Goście rozpoczęli pojedynek od stanu 0:5, jednak szybko wzięli się za odrabianie strat. Siedem oczek z rzędu zdobyli Giniewski i Kaźmierczyk. Poza tymi dwoma koszykarzami żaden inny zawodnik z Kątów Wrocławskich nie punktował w otwierającej spotkanie ćwiartce (Giniewski – 6; Kaźmierczyk – 5).
Druga kwarta była mniej szarpana. Akcje toczyły się kosz za kosz. W końcówce pierwszej połowy, przy stanie 34:33 dla gospodarzy, Dworniczak i Porwisiak zdobyli 4 oczka i dali swojej drużynie 5-punktowe prowadzenie do przerwy.
Po zmianie stron WSTK kontynuowało serial punktowy i odskoczyło na ponad 10 oczek (44:33). Polkąty zdołały jednak odrobić straty. Po punktach Kaźmierczyka i Belucha strata zmniejszyła się do ledwie 4. Jeszcze ciekawiej było w ostatniej kwarcie. Goście doprowadzili do remisu 59:59 na 4 minuty przed końcem! Zapędy podopiecznych trenera Grygiela szybko ograniczyli koszykarze ze Wschowy. Badziński i Cytrycki zdobyli w sumie 7 punktów i ich ekipa objęła bezpieczne – jak na ten etap rywalizacji – prowadzenie.
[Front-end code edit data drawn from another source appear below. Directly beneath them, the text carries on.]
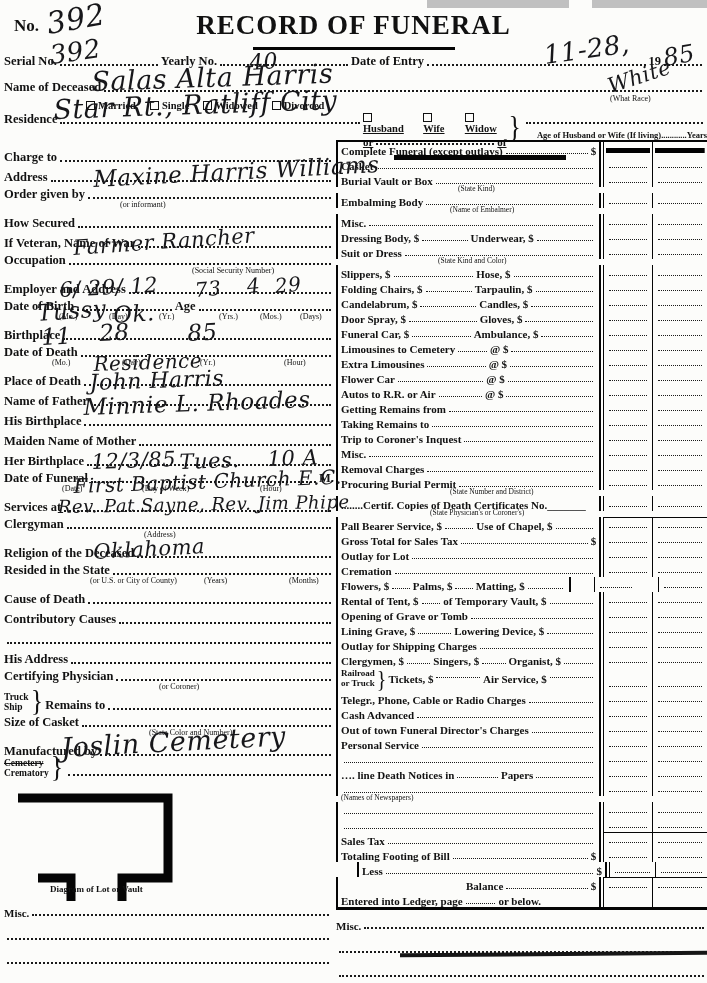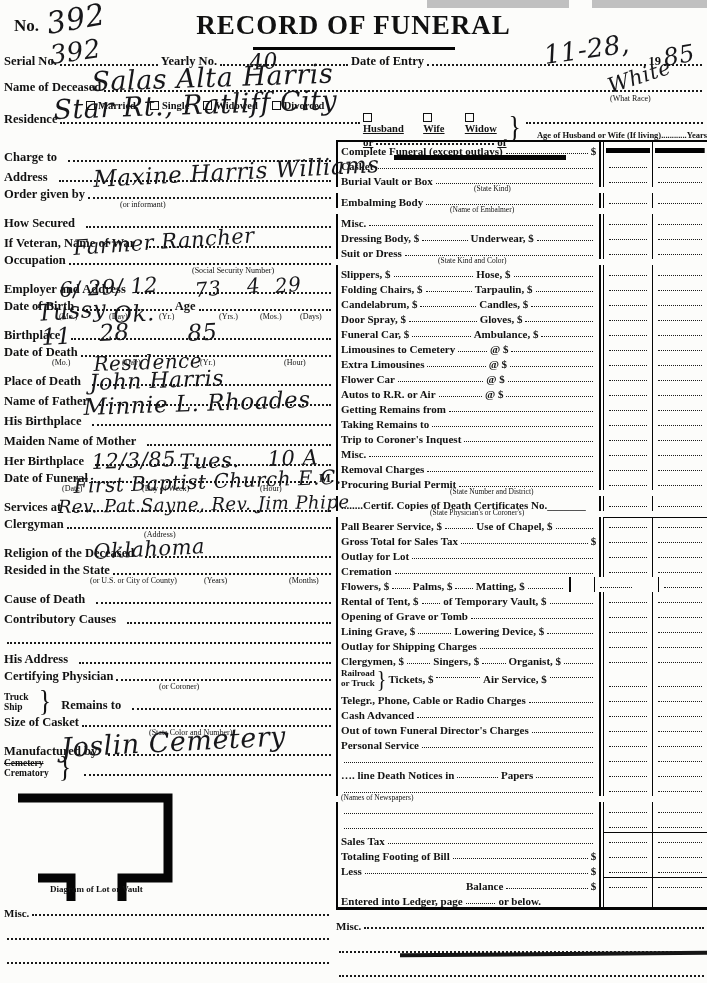"Charge to" .lrow { gap: 8px -> none }
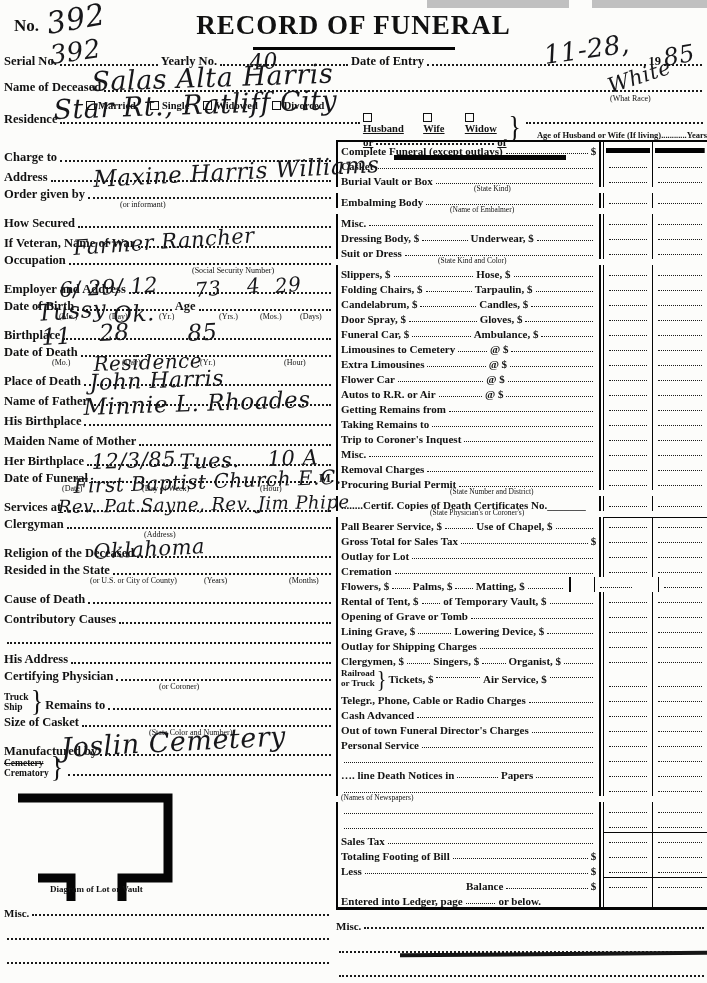"(State Kind)" span.csub { left: 136px -> 120px }
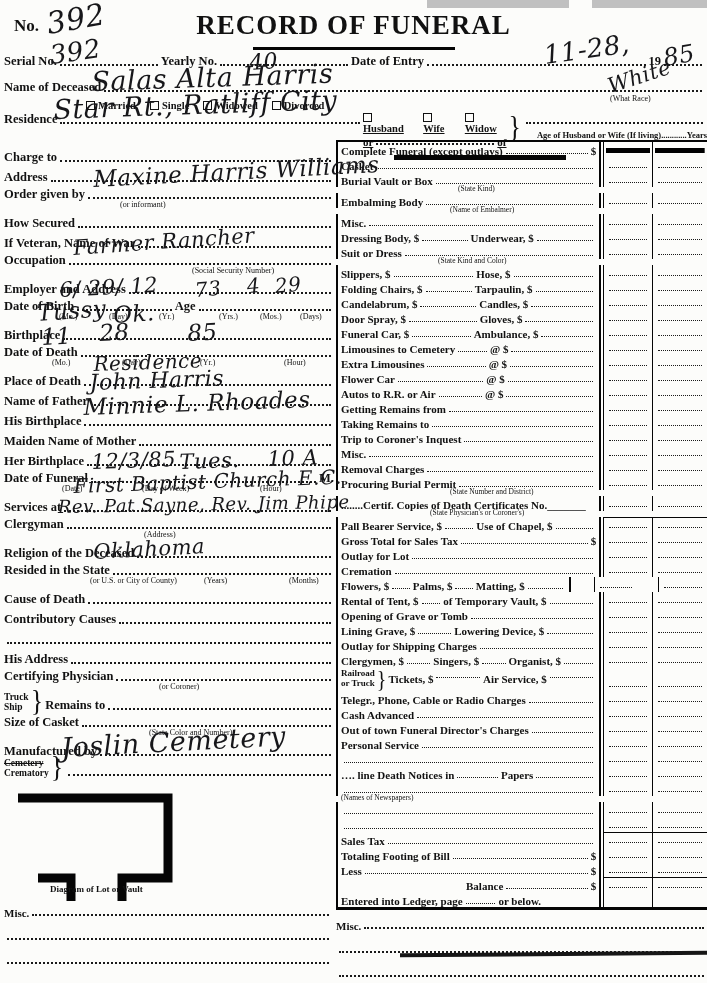"Less" div.crow { margin-left: none -> 21px }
Ostatecznie WSTK ograło Polkąty 78:69. – W sobotę walczyliśmy z dwoma przeciwnikami – zespołem ze Wschowy i swoimi błędami. Piłka wypadała nam z rąk, popełnialiśmy mało precyzyjne podania. Nie popisaliśmy się też na tablicach. Rywale wygrywali piłki niczyje – przyznaje trener Polkątów, Tadeusz Grygiel. – Rywal był w zasięgu. Sami jesteśmy sobie winni – dodaje.
Zapraszamy w najbliższą sobotę na godzinę 19.00. Przeciwnikiem naszego zespołu będzie Olimpia Węgliniec, która obecnie ma tyle samo punktów w tabeli co nasz zespół i wygrał pierwsze spotkanie 93:85.